There are many similarities in the stories of my trafficked Hmong friends M and P. 

Both were abducted at the age of sixteen from their home in northern Vietnam. 

Both were deceived, drugged and spirited across the border by young Vietnamese Hmong men. 

Both were held captive by Chinese Hmong traffickers, who coerced them with threats of murder before selling them as brides to Chinese men. 

Having compared descriptions of those responsible, it seems extremely likely that M and P were both trafficked through the same network. 

Compelling evidence in support of this theory is given by the fact that the two young women were put in telephone contact with one another whilst living in separate regions of China. 

At that point in time, nobody had heard from either M or P for more than two years. 

So far as I can determine, the only people who were then in contact with both women and could have put them in contact with each other were their traffickers, and only if their traffickers were the same people. 

(I can only speculate that M and P’s traffickers put them in touch so that each might have a familiar voice to speak to in her own language, so she’d feel more at home and less likely to flee captivity.)

The men who buy trafficked women as their brides are the ones who create the demand, thereby fuelling the horrifying trade – yet M and P seem to hold little blame for their Chinese “husbands”. 

On the other hand, the two young women do hold a great deal of anger and resentment for the others who bought and sold them through the trafficking network. 

Over the past three years, that particular human trafficking network has been crumbling. 

In 2012, a group of four young Vietnamese Hmong men were caught trafficking a local girl into China. 

According to P’s mother, the leader of that group was the same man responsible for P’s trafficking the previous year. 
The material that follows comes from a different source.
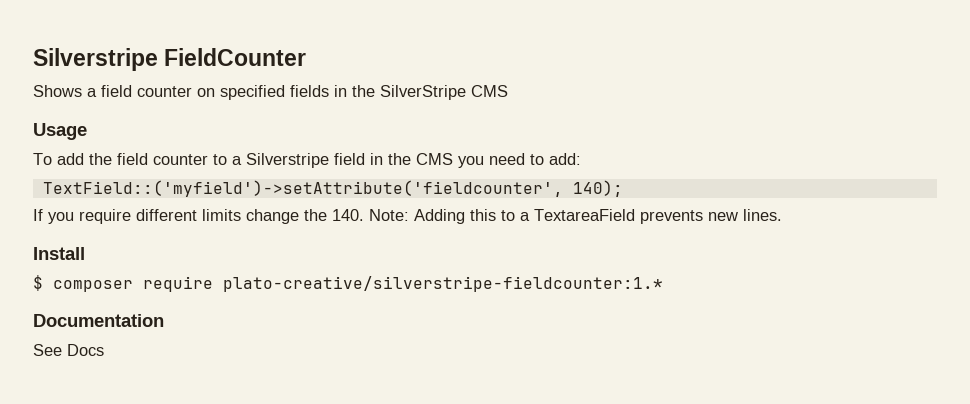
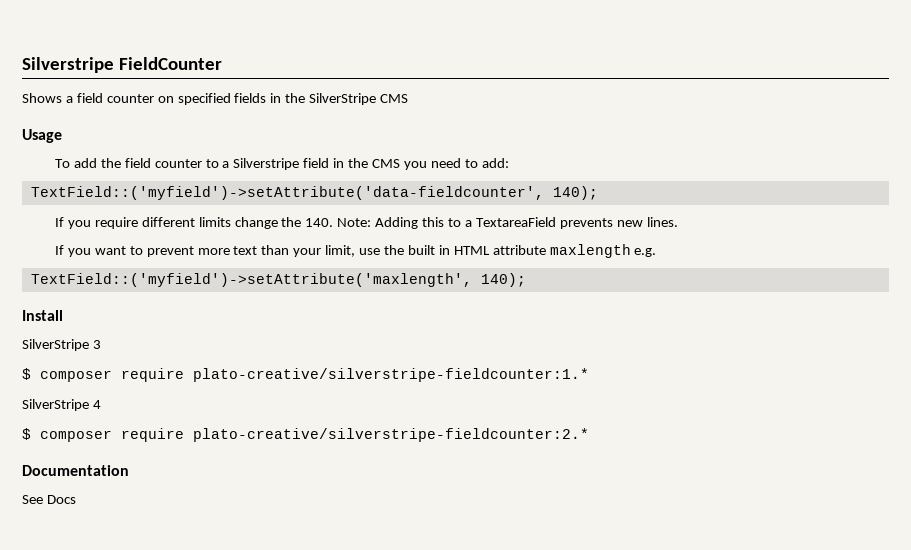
[42,180,563,197] TextField::('myfield')->setAttribute('fieldcounter', -> [30,186,544,200] TextField::('myfield')->setAttribute('data-fieldcounter',
(782, 215) none -> [54,244,657,258] [30,273,526,287] // If you want to prevent more text than your limit, use the built in HTML attribute maxlength e.g. // TextField::('myfield')->setAttribute('maxlength', 140);
(85, 253) none -> [22,339,101,351] // SilverStripe 3
(663, 284) none -> [22,399,101,411] [22,428,589,442] // SilverStripe 4 // $ composer require plato-creative/silverstripe-fieldcounter:2.*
All four men were found guilty and sentenced to prison in Vietnam. P’s trafficker, as the ringleader, received the most severe sentence. 

After being sold as a bride to her Chinese “husband”, M remained in infrequent contact with the Chinese Hmong couple who had kept her captive in their home in southern China. 

As with other traffickers, these two were otherwise ordinary people whose concern for human life had been overcome by their greed. 

The risks they took to perpetrate their crimes, however, made them desperate and dangerous people. 

M believes that the couple have been responsible for the sale of a vast number of Vietnamese Hmong girls in China. M spoke of “very small girls” being sold to Chinese men as old as sixty.

The Chinese Hmong couple had long promised to provide M with a Chinese ID card, which would give her a measure of freedom and make her position in China less tenuous. 

While M feigned friendship with the couple, she hated them with all her heart, and spent years watching and waiting for an opportunity to betray them to the authorities. 

Last June, soon after my meeting with M in China, she received a frantic phone call from the Chinese Hmong man. 

His wife had been apprehended by the police, and he himself was on the run, in search of a safe place to hide.  

M boldly urged him to come north and take refuge in the home of her “husband” – intending all the while to betray him to the police. 

It was a two-day journey to the house of M’s “husband”, however, and her trafficker dared not take the risk. 

It seems he found shelter in the south, and waited for the storm to pass. For a year, I received no more news of him. 

Last month, M’s “husband” gave his long-awaited permission for M to visit her family and friends in Vietnam, for the first time in almost four years. 

M spent two days and nights travelling south with her Chinese-born child. 

In the meantime, it seems, the police had given up their search for M’s Chinese Hmong trafficker. 

He had resumed his trafficking operations, holding young Vietnamese Hmong women captive in his home, and selling them as brides to Chinese men.

Under the pretense of obtaining a Chinese ID card, M spent a day in the home of the man who had once threatened her with murder.  

Over the course of years, M had won the trust of her Chinese Hmong trafficker – yet she had never stopped watching and waiting for an opportunity to betray him, and the long-awaited moment came at last. 

There came a moment in which her Chinese Hmong trafficker was distracted, and M was ready. 

It was a moment of incredible selflessness and courage, a moment of decisive action. 

We all dream about what we might achieve, should we only be given the desired opportunity – yet how many of us have the courage to take that opportunity if and when it does present itself, particularly when it holds such enormous personal danger? 

M did, and for that she will always have my deepest respect and admiration.

Her sense of fairness and justice led her down a path that was both difficult and dangerous, and she followed it to the end.

When she left the home of her Chinese Hmong trafficker, M left not with an ID card of her own, but with a photograph of his ID card on her phone. 

It revealed the full name, date of birth, permanent address, identification number and photograph of the man who had bought and sold her.  

To have him arrested, M would need to approach the Chinese authorities – a dangerous move for someone with no legal status or identification, who risked being imprisoned as a criminal herself. 

M had her trafficker – almost literally – in her pocket, her baby on her shoulder, and one last card up her sleeve.